• _WORK INSTRUCTION_
Would you restate all of the entries verbatim, minus any images?

• _Web document revisions_

BEGIN

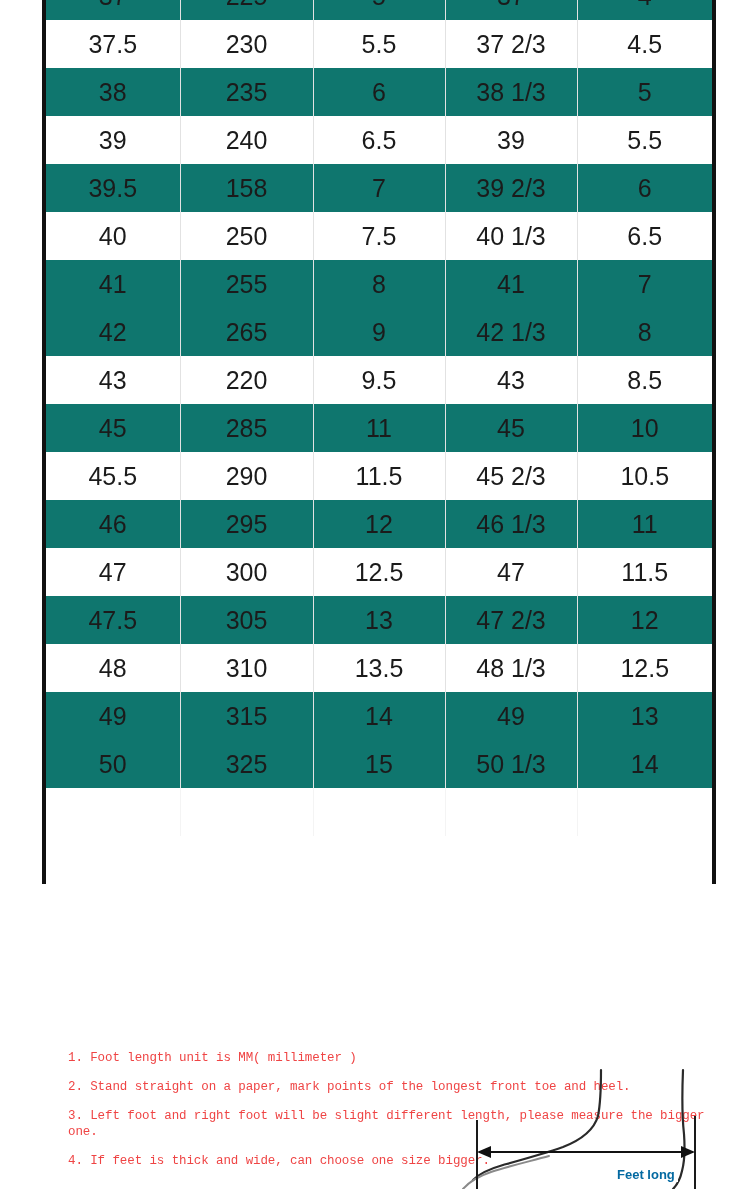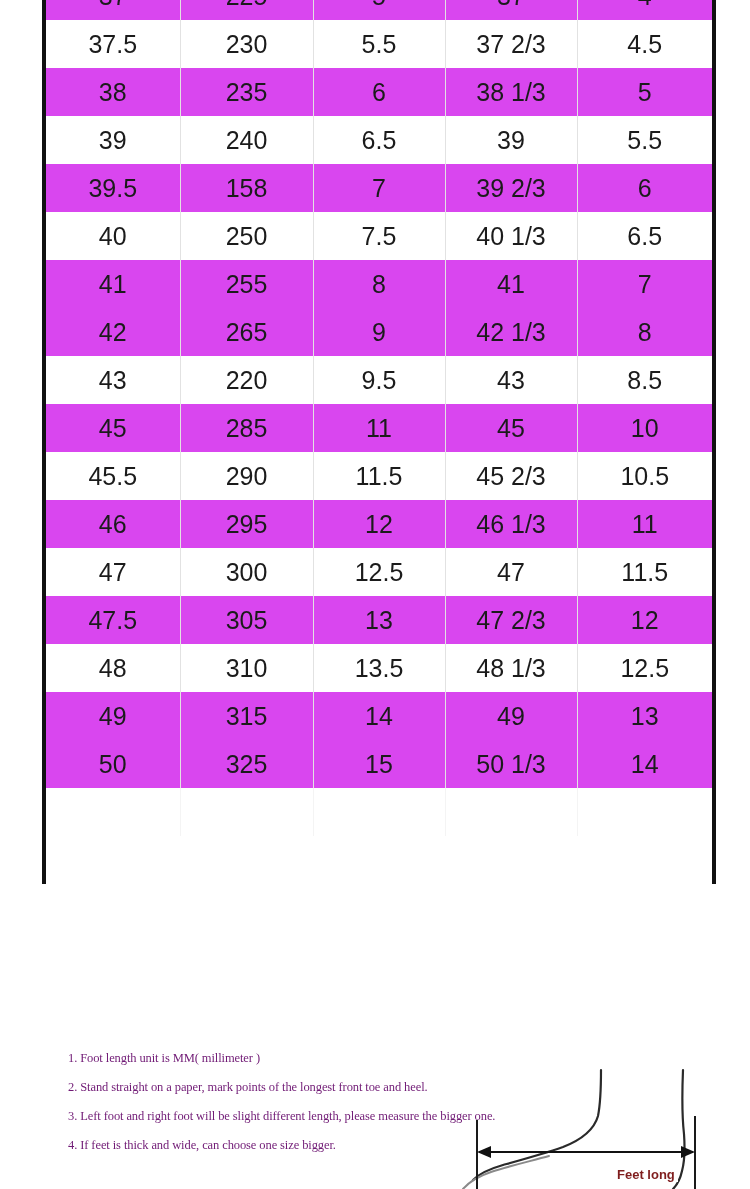--- a/index.html
+++ b/index.html
@@ -59,7 +59,7 @@
     white-space: nowrap;
   }
   .size-table td:last-child { border-right: none; }
-  .size-table tr.odd  td { background: #d946ef; }
+  .size-table tr.odd  td { background: #0f766e; }
   .size-table tr.even td { background: #ffffff; }
   
   .size-table tr.spacer td {

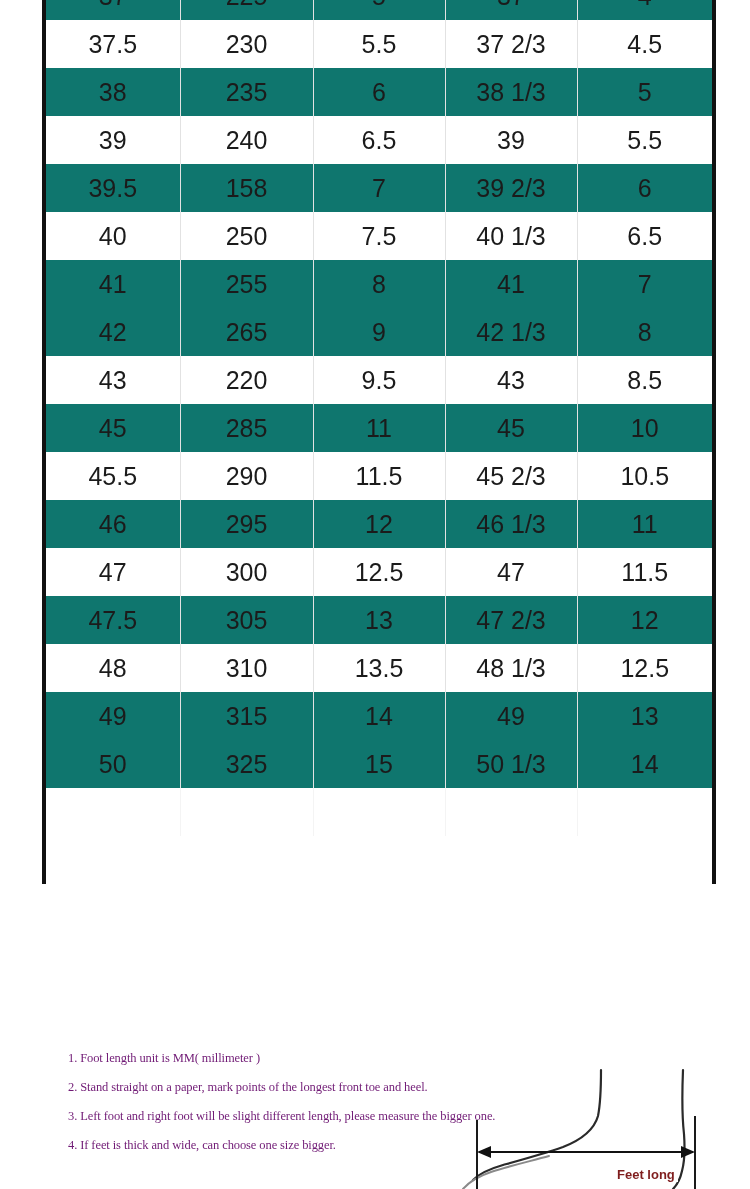--- a/index.html
+++ b/index.html
@@ -85,8 +85,8 @@
   .note {
     font-size: 12.5px;
     line-height: 16px;
-    color: #701a75;
-    font-family: Liberation Serif, serif;
+    color: #ef4444;
+    font-family: Liberation Mono, monospace;
     margin-bottom: 13px;
     letter-spacing: -0.1px;
   }

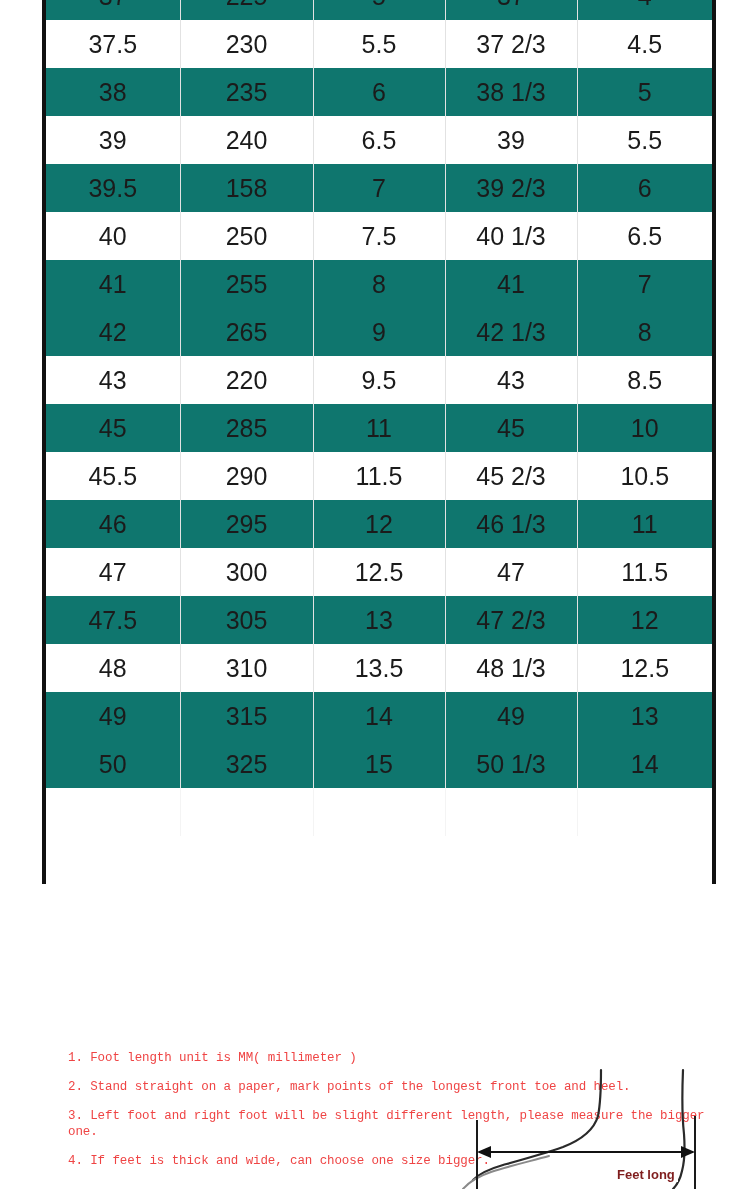--- a/index.html
+++ b/index.html
@@ -112,7 +112,7 @@
     top: 1167px;
     font-size: 13px;
     font-weight: bold;
-    color: #7f1d1d;
+    color: #0369a1;
     font-family: "Liberation Sans", sans-serif;
     background: #ffffff;
     padding: 0 3px;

END

• _RESPONSE AREA_
--- a/index.html
+++ b/index.html
@@ -59,7 +59,7 @@
     white-space: nowrap;
   }
   .size-table td:last-child { border-right: none; }
-  .size-table tr.odd  td { background: #d946ef; }
+  .size-table tr.odd  td { background: #0f766e; }
   .size-table tr.even td { background: #ffffff; }
   
   .size-table tr.spacer td {

--- a/index.html
+++ b/index.html
@@ -85,8 +85,8 @@
   .note {
     font-size: 12.5px;
     line-height: 16px;
-    color: #701a75;
-    font-family: Liberation Serif, serif;
+    color: #ef4444;
+    font-family: Liberation Mono, monospace;
     margin-bottom: 13px;
     letter-spacing: -0.1px;
   }

--- a/index.html
+++ b/index.html
@@ -112,7 +112,7 @@
     top: 1167px;
     font-size: 13px;
     font-weight: bold;
-    color: #7f1d1d;
+    color: #0369a1;
     font-family: "Liberation Sans", sans-serif;
     background: #ffffff;
     padding: 0 3px;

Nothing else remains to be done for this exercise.